## [Directions]
Beginning at the line that contains "to terms and", reproduce the entries below exactly, ending with the line that contains "font-weight: none ->". Omit each picture.

## [Data to examine]
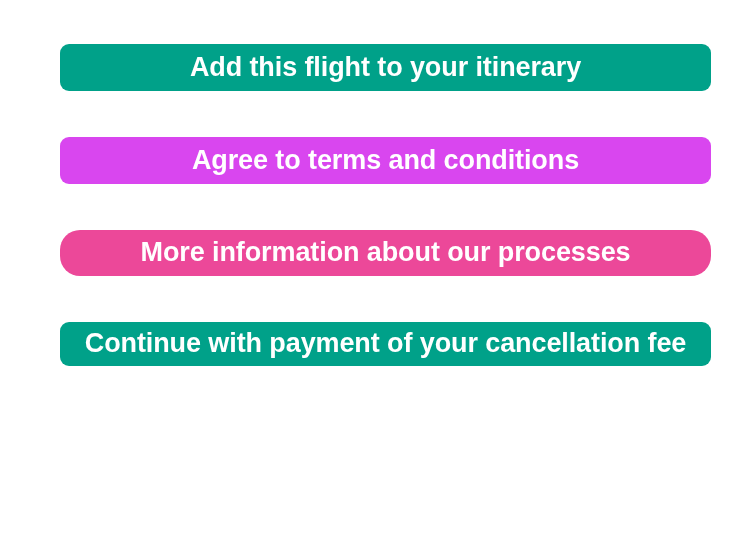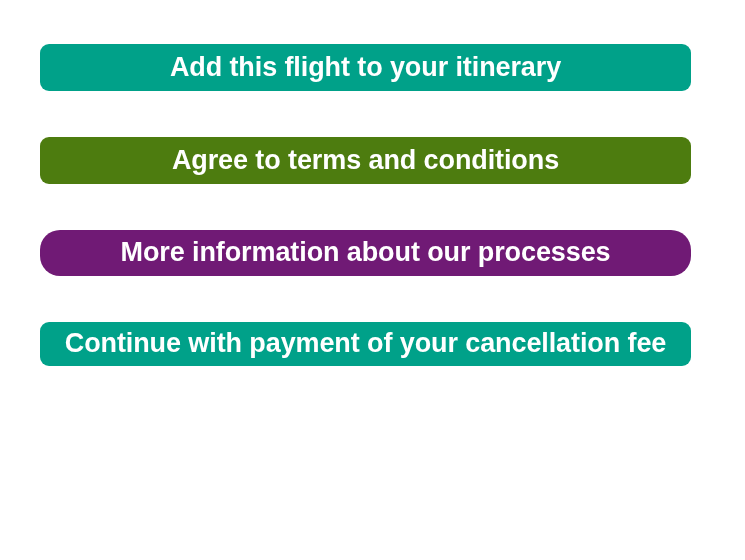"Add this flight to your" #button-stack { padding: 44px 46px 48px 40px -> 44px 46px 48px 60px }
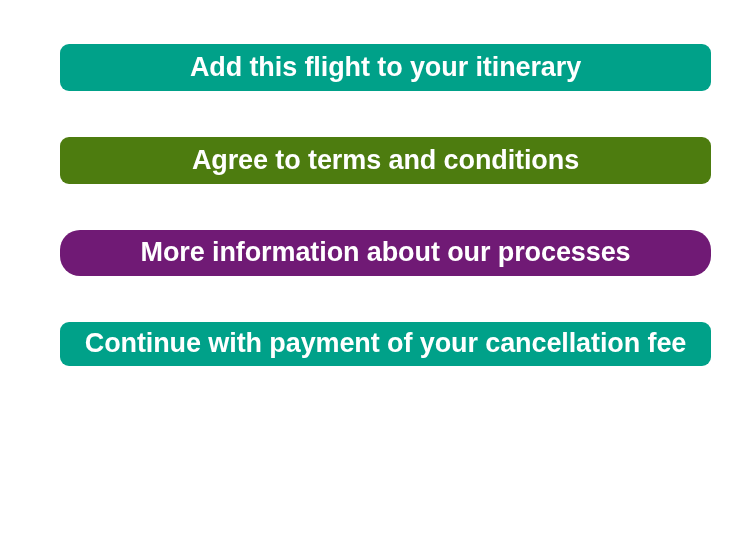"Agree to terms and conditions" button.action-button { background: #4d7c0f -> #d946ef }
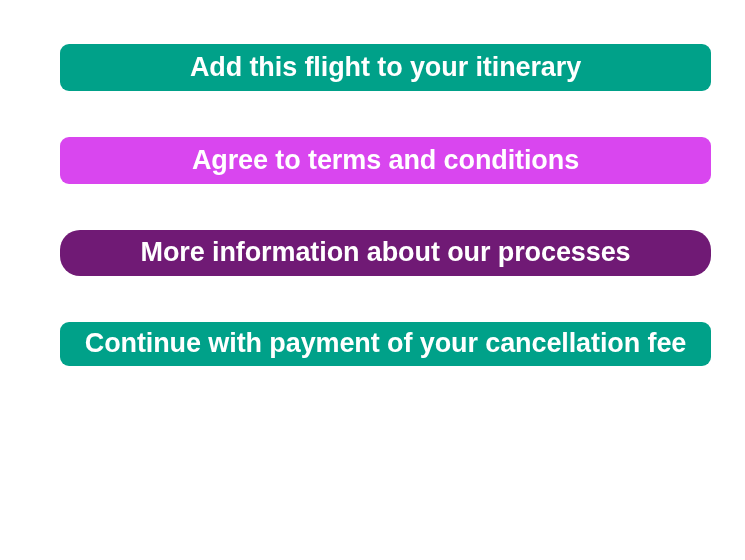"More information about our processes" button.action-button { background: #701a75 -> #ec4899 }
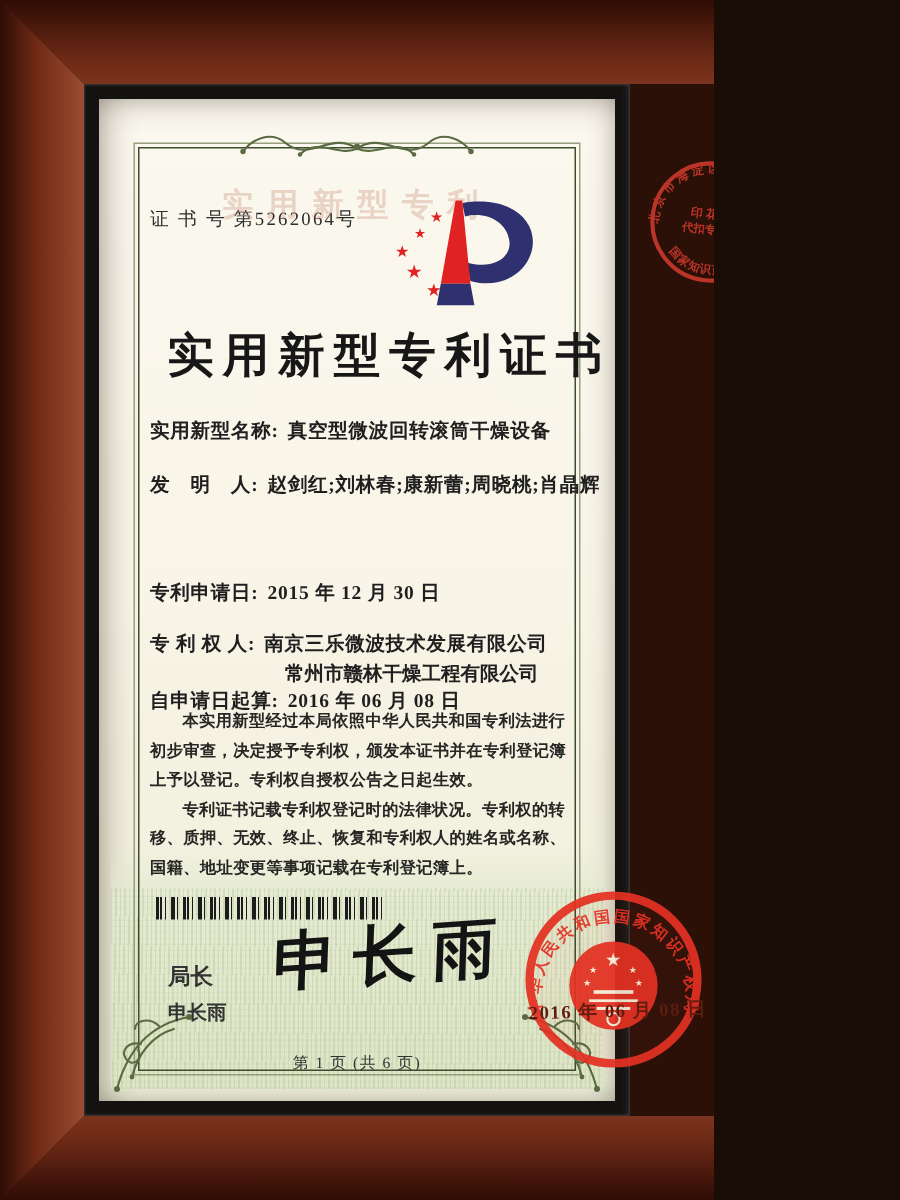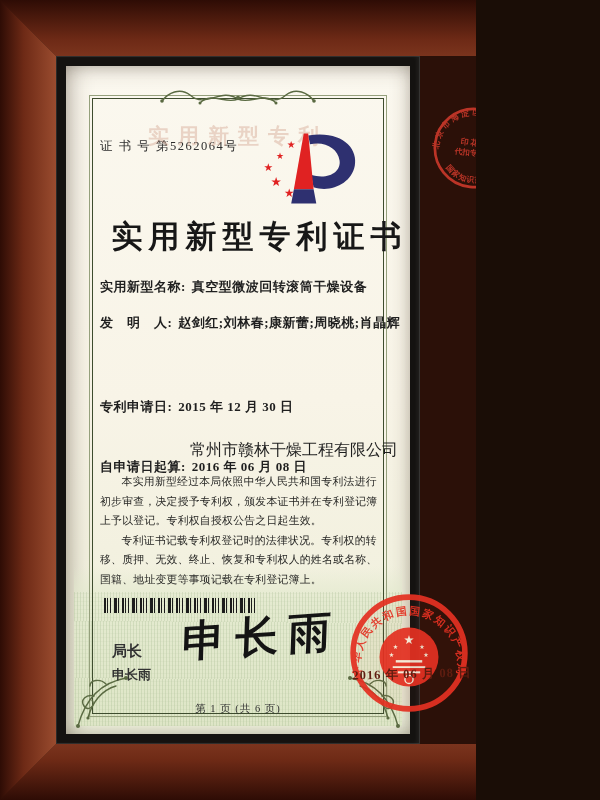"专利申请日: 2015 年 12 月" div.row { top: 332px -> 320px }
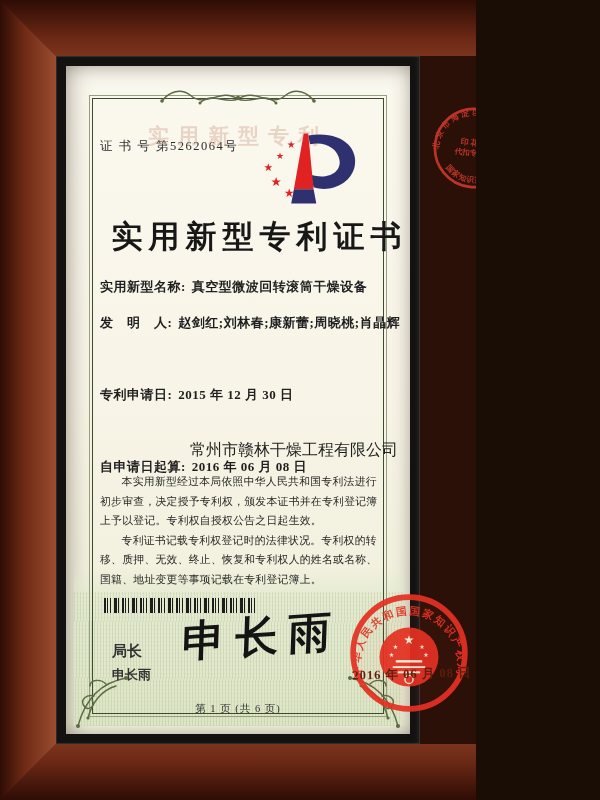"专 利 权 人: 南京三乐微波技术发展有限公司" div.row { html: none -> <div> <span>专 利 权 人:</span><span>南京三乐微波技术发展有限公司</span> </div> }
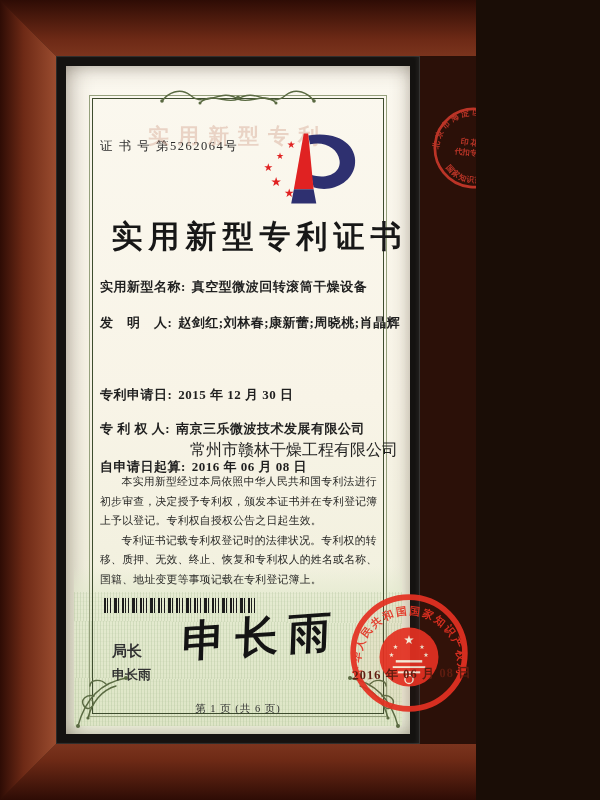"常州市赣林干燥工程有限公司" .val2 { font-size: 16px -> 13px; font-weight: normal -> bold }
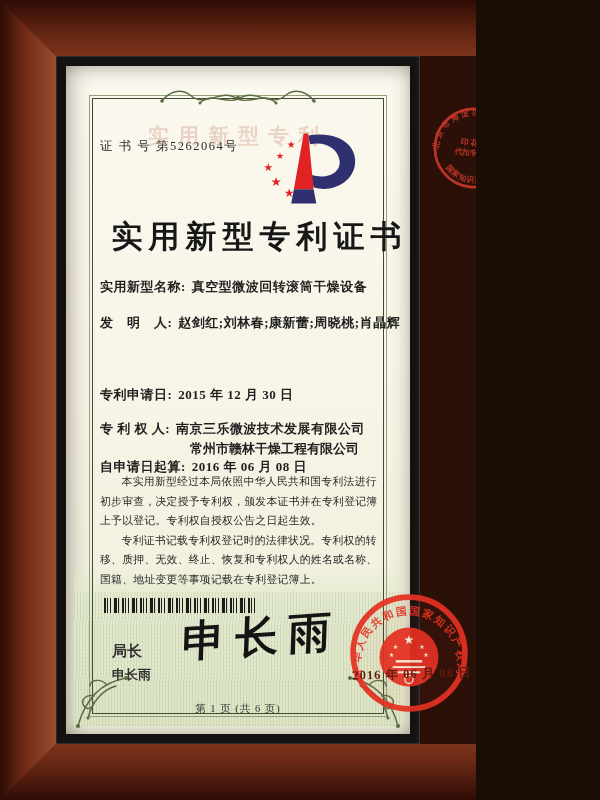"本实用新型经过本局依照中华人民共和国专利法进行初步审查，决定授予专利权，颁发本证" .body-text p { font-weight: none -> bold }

--

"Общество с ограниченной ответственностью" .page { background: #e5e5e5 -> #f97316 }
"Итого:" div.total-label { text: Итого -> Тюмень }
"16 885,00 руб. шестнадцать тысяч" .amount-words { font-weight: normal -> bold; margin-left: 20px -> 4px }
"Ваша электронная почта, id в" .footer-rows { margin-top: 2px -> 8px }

## [Solution for this task]
"Agree to terms and conditions" button.action-button { background: #4d7c0f -> #d946ef }
"More information about our processes" button.action-button { background: #701a75 -> #ec4899 }
"专利申请日: 2015 年 12 月" div.row { top: 332px -> 320px }
"专 利 权 人: 南京三乐微波技术发展有限公司" div.row { html: none -> <div> <span>专 利 权 人:</span><span>南京三乐微波技术发展有限公司</span> </div> }
"常州市赣林干燥工程有限公司" .val2 { font-size: 16px -> 13px; font-weight: normal -> bold }
"本实用新型经过本局依照中华人民共和国专利法进行初步审查，决定授予专利权，颁发本证" .body-text p { font-weight: none -> bold }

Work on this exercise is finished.